Edit tracking data:

********************

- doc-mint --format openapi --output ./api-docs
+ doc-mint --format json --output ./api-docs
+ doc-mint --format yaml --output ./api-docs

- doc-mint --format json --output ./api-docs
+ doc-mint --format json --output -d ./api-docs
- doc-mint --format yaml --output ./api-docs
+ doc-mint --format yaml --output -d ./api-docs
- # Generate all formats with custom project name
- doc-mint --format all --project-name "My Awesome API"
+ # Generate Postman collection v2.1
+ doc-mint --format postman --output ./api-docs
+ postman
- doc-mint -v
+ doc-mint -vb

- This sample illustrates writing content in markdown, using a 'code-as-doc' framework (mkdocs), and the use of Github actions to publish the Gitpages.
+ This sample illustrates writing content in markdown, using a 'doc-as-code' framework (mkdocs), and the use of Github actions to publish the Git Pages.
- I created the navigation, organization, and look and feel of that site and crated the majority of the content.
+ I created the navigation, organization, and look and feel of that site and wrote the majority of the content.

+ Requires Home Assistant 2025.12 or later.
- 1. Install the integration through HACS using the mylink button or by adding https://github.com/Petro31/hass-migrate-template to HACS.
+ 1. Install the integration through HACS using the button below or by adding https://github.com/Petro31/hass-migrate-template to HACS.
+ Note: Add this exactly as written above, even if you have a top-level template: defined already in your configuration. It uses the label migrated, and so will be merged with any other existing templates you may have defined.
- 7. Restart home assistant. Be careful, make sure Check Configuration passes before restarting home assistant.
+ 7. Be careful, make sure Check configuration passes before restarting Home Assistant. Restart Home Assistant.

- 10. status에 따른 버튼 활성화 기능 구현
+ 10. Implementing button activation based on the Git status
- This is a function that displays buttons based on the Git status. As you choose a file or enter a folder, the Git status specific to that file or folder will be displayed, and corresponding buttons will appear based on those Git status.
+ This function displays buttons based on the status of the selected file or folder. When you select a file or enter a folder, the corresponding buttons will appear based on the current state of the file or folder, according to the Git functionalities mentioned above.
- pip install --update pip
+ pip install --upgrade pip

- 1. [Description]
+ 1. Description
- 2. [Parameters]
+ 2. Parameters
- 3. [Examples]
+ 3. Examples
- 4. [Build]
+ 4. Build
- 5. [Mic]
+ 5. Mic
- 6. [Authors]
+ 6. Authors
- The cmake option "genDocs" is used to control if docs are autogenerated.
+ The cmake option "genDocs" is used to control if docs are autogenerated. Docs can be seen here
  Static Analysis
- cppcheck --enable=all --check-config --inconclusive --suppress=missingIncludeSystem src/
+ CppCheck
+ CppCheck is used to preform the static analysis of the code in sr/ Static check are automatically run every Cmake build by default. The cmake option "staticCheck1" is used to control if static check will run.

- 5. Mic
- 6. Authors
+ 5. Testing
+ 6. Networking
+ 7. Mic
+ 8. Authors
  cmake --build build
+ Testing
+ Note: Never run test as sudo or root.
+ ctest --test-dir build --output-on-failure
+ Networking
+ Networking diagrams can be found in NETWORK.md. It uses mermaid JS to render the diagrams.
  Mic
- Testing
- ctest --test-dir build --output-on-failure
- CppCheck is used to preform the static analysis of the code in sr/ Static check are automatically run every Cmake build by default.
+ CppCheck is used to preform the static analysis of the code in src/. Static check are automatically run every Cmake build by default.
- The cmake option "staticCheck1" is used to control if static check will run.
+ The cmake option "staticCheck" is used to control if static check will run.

********************

What you should do:
Here the answer is the exact run of lines above, from the line with "- cppcheck --enable=all" down to the last, and nothing else.

Written solution:
- cppcheck --enable=all --check-config --inconclusive --suppress=missingIncludeSystem src/
+ CppCheck
+ CppCheck is used to preform the static analysis of the code in sr/ Static check are automatically run every Cmake build by default. The cmake option "staticCheck1" is used to control if static check will run.

- 5. Mic
- 6. Authors
+ 5. Testing
+ 6. Networking
+ 7. Mic
+ 8. Authors
  cmake --build build
+ Testing
+ Note: Never run test as sudo or root.
+ ctest --test-dir build --output-on-failure
+ Networking
+ Networking diagrams can be found in NETWORK.md. It uses mermaid JS to render the diagrams.
  Mic
- Testing
- ctest --test-dir build --output-on-failure
- CppCheck is used to preform the static analysis of the code in sr/ Static check are automatically run every Cmake build by default.
+ CppCheck is used to preform the static analysis of the code in src/. Static check are automatically run every Cmake build by default.
- The cmake option "staticCheck1" is used to control if static check will run.
+ The cmake option "staticCheck" is used to control if static check will run.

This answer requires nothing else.